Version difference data
• • •

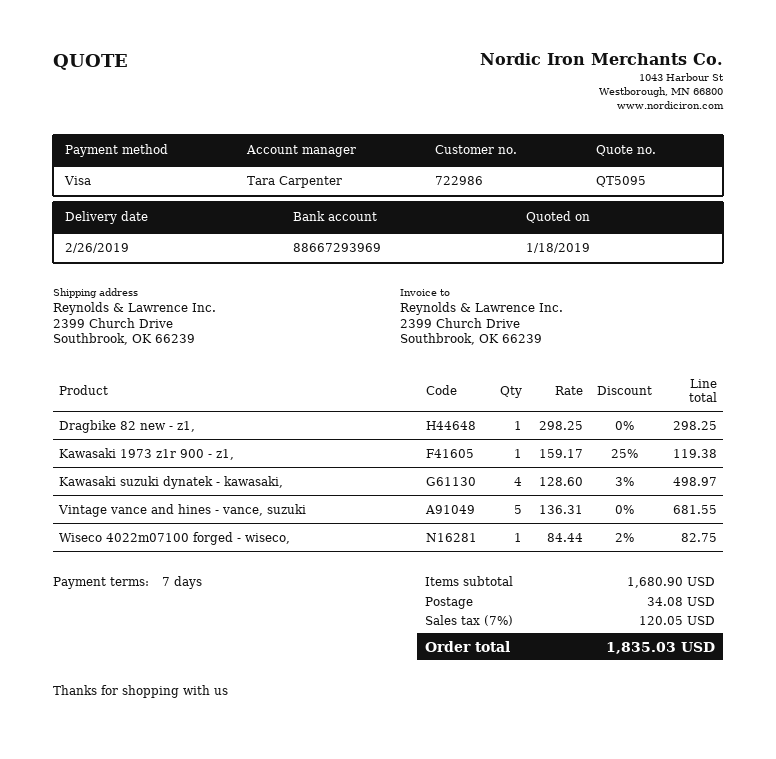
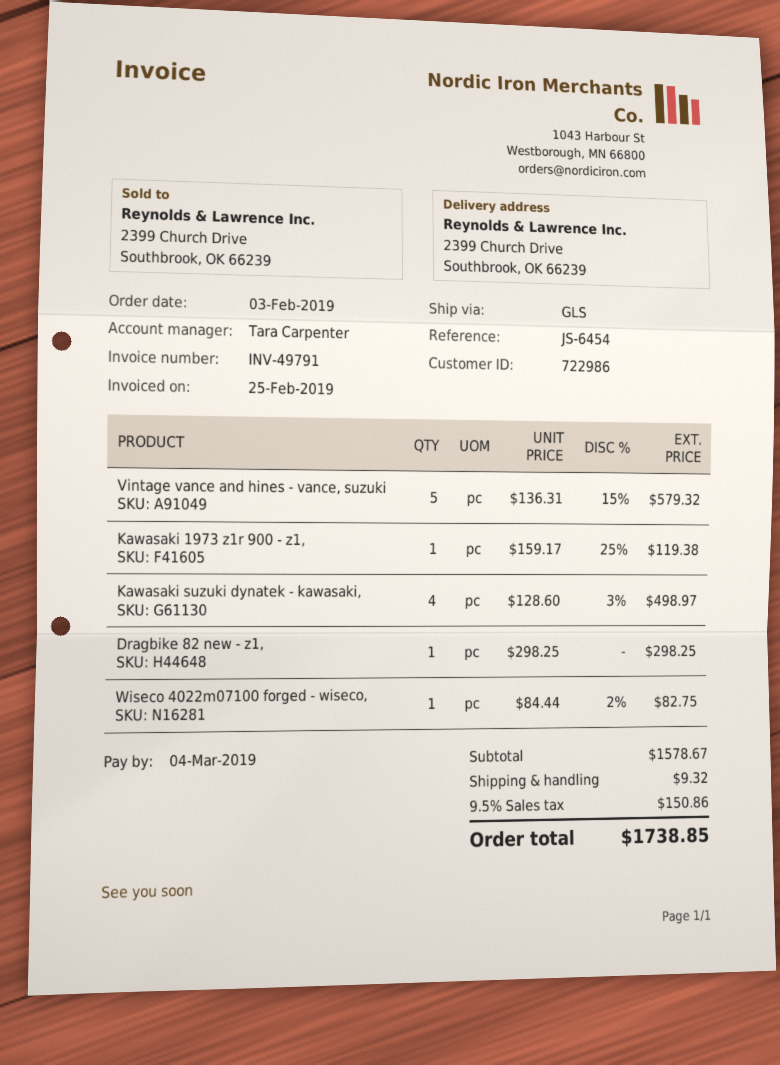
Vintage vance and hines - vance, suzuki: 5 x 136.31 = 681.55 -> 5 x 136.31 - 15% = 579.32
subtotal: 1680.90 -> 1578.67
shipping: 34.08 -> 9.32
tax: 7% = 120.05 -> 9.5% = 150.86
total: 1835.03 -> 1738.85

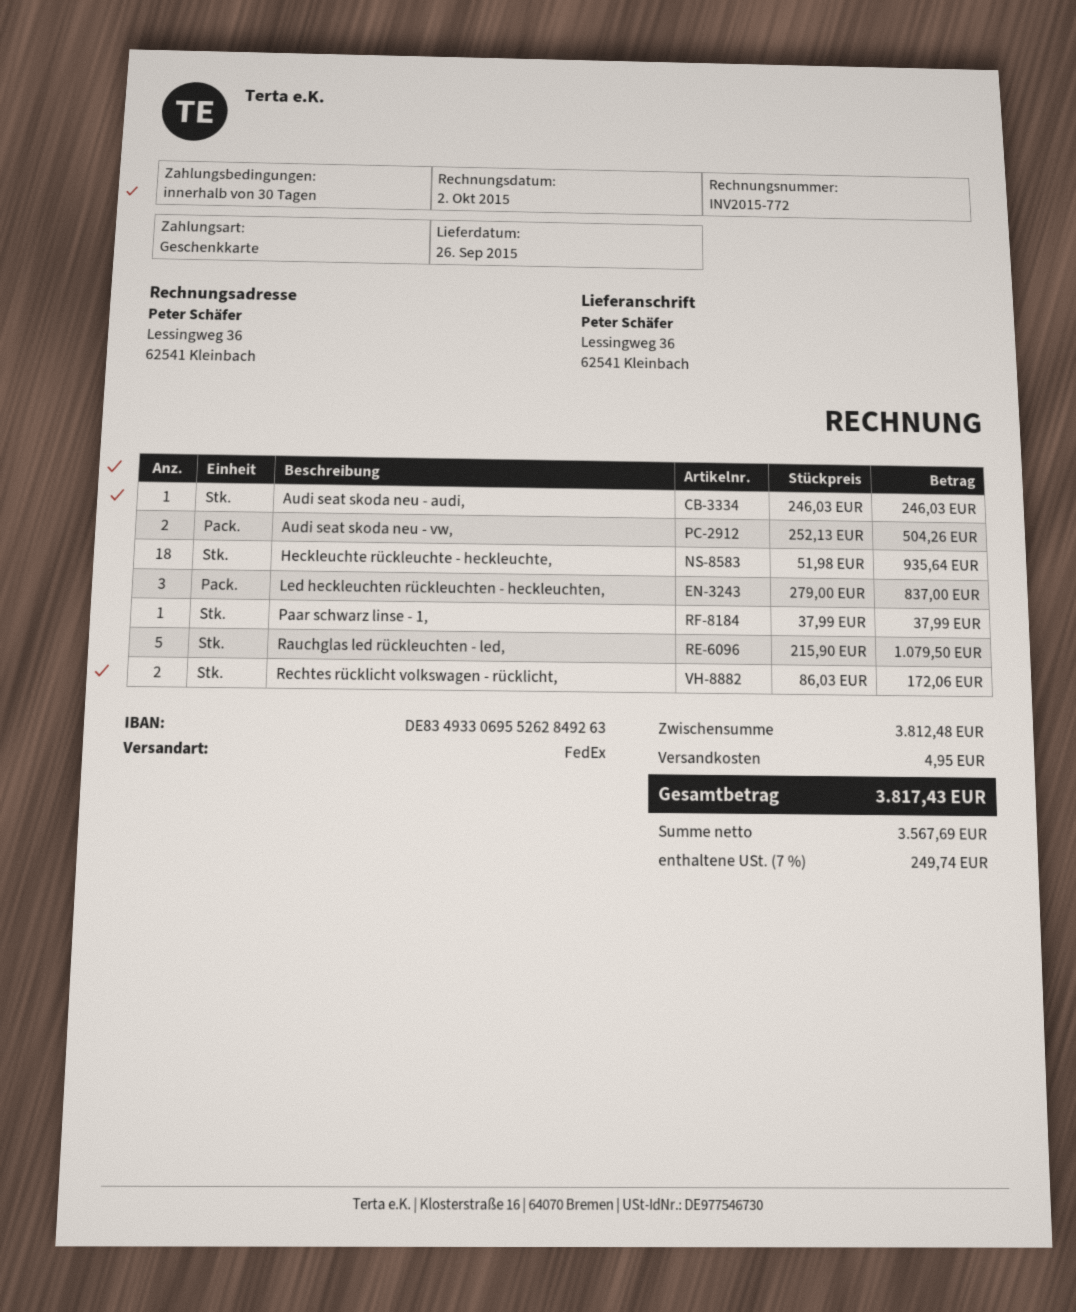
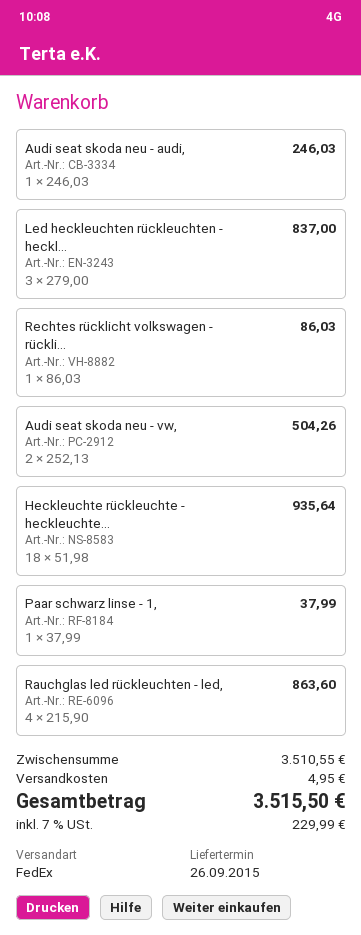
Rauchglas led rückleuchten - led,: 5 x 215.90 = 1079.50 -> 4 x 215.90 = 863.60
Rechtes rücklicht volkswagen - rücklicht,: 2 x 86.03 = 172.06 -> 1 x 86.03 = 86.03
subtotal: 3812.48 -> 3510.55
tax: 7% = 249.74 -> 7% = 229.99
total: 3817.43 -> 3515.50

• • •

A word-for-word copy of the records is needed, with no pictures carried over.

Vintage vance and hines - vance, suzuki: 5 x 136.31 = 681.55 -> 5 x 136.31 - 15% = 579.32
subtotal: 1680.90 -> 1578.67
shipping: 34.08 -> 9.32
tax: 7% = 120.05 -> 9.5% = 150.86
total: 1835.03 -> 1738.85

Rauchglas led rückleuchten - led,: 5 x 215.90 = 1079.50 -> 4 x 215.90 = 863.60
Rechtes rücklicht volkswagen - rücklicht,: 2 x 86.03 = 172.06 -> 1 x 86.03 = 86.03
subtotal: 3812.48 -> 3510.55
tax: 7% = 249.74 -> 7% = 229.99
total: 3817.43 -> 3515.50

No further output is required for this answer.